Soziale Verantwortung? Über 3.500 Firmen in Deutschland stehen seit dem Überfall Russlands auf die Ukraine am 24. Februar vor der Frage, wie sie es mit dem Aggressor halten. Viele haben sich aus moralischen Gründen aus dem russischen Markt ganz oder zeitweise zurückgezogen. Dazu gehören etwa Mercedes-Benz, Siemens, SAP, Knorr-Bremse und MAN. Es gibt aber auch Firmen, die im russischen Markt geblieben sind. Aus Verantwortung für ihre Beschäftigten, Kunden und Partner, wie sie versichern. Doch der öffentliche Druck auf sie ist enorm. Sie finden sich an Internet-Prangern wie der „Hall of Shame“ von Jeffrey Sonnenfeld von der Yale School of Management wieder. Und sie sehen sich gezwungen, sich zwischen sozialer Verantwortung (CSR) und unbeschädigter Reputation zu entscheiden. Beides gleichzeitig scheint diesen Unternehmen in der aufgeheizten Stimmung nicht vergönnt zu sein.
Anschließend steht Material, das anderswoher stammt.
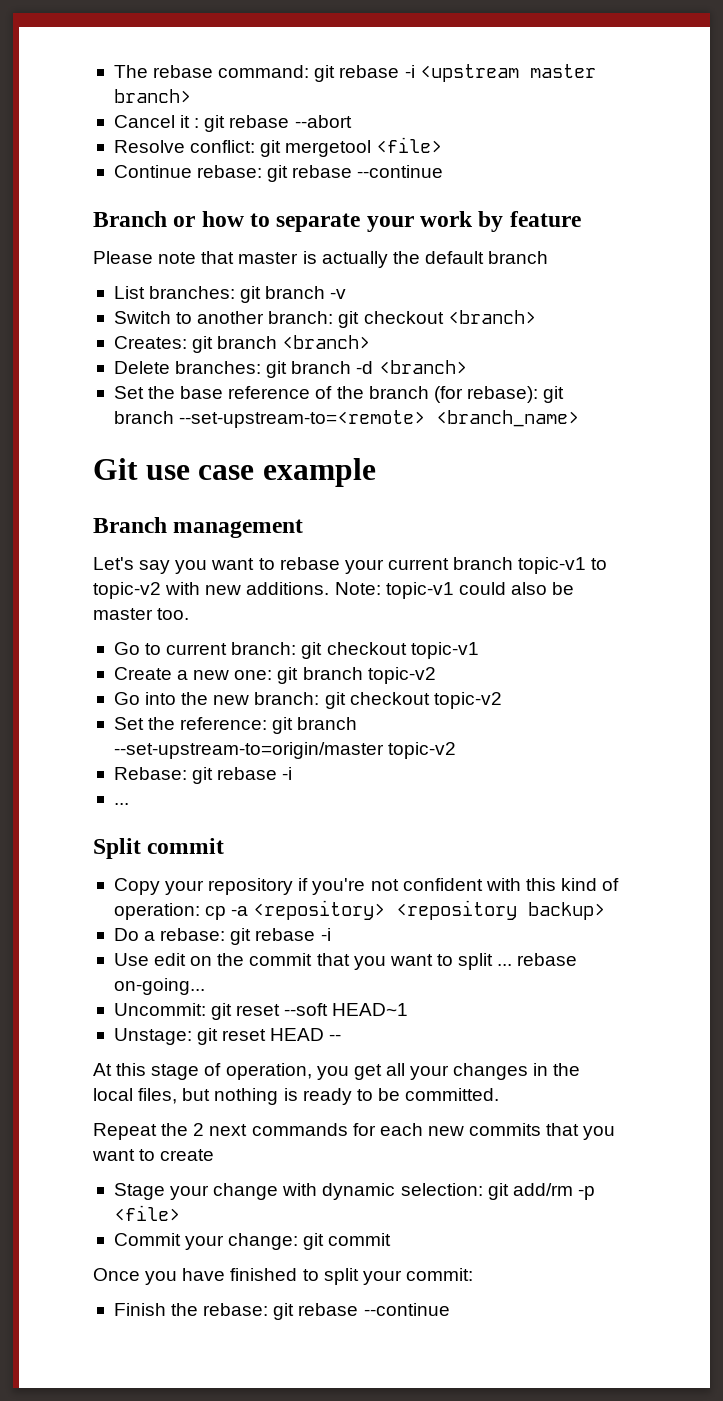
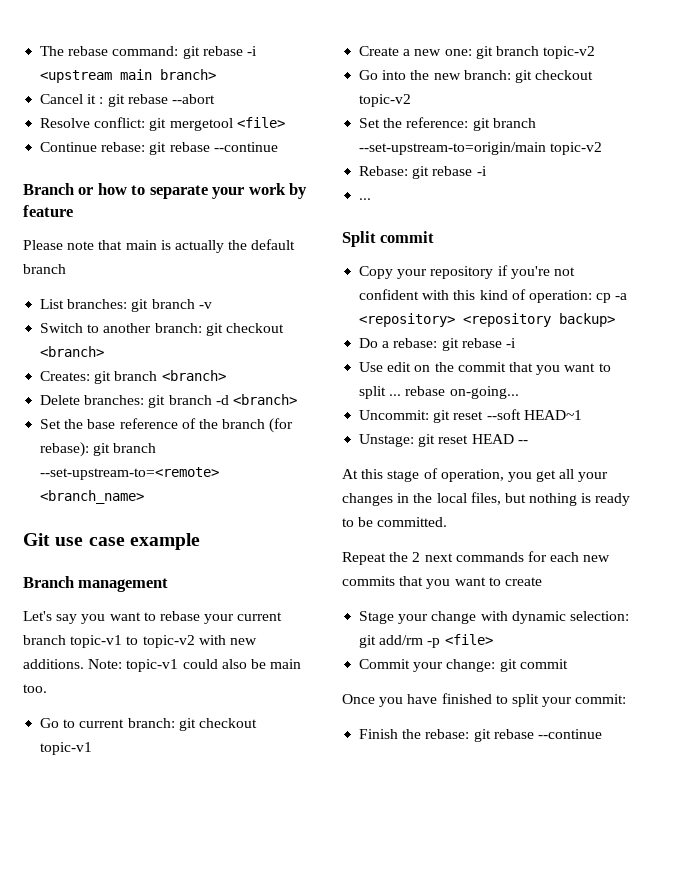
[529,64,596,78] master -> [120,69,153,80] main
[238,252,299,264] master -> [125,240,157,250] main
[93,608,153,620] master -> [270,659,302,669] main
[113,742,384,759] --set-upstream-to=origin/master -> [359,142,547,155] --set-upstream-to=origin/main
Ritter Sport und die soziale Verantwortung für Kakaobauern

Der Botschafter der Ukraine in Deutschland, Andrij Melnyk, machte aus dem seit den 70er Jahren bekannten Claim von Ritter Sport (Quadratisch. Praktisch. Gut.) auf Twitter kurzerhand „Quadratisch. Praktisch. Blut.“ Der Grund für seine undiplomatische Äußerung? Die Alfred Ritter GmbH & Co. KG aus Baden-Württemberg will zwar ihre Gewinne aus dem Russland-Geschäft für die Ukraine spenden, möchte aber weiter ihre Schokolade dorthin liefern. Sie hat sich damit aus Sicht des ukrainischen Botschafters gegen eine bedingungslose Solidarität mit der Ukraine entschieden. Dabei wäre die Aufgabe des Russland-Geschäfts durchaus viel verlangt für den Familienbetrieb mit seinen rund 1.500 Beschäftigten. Denn in diesem zweitwichtigsten Absatzmarkt nach Deutschland erwirtschaftet der Schokoladenhersteller zehn Prozent seines Gesamtumsatzes in Höhe von rund 505 Millionen Euro.

Ein Russland-Boykott hätte nicht nur Auswirkungen auf den Bestand der Arbeitsplätze von Ritter Sport. Als weiterer sozialer Aspekt komme nach Angaben von CEO Andreas Ronken hinzu, dass viele Kakaobauern in Westafrika, Mittel- und Südamerika einen Großteil ihrer Existenzgrundlage verlören. Denn zu ihnen habe die Alfred Ritter GmbH in den vergangenen Jahren faire und nachhaltige Lieferketten aufgebaut. „Wir sind zutiefst schockiert vom Leid der Menschen in der Ukraine. [Aber …] wir tragen auch Verantwortung für unsere Mitarbeitenden und Partner. […] Wir kennen uns persönlich und wir zählen aufeinander.“ So beschrieb Ronken die innere Zerrissenheit von Ritter Sport kürzlich in einem Beitrag auf LinkedIn. Gleichzeitig begründete er darin, warum die Wahl von Ritter Sport auf die soziale Verantwortung fiel.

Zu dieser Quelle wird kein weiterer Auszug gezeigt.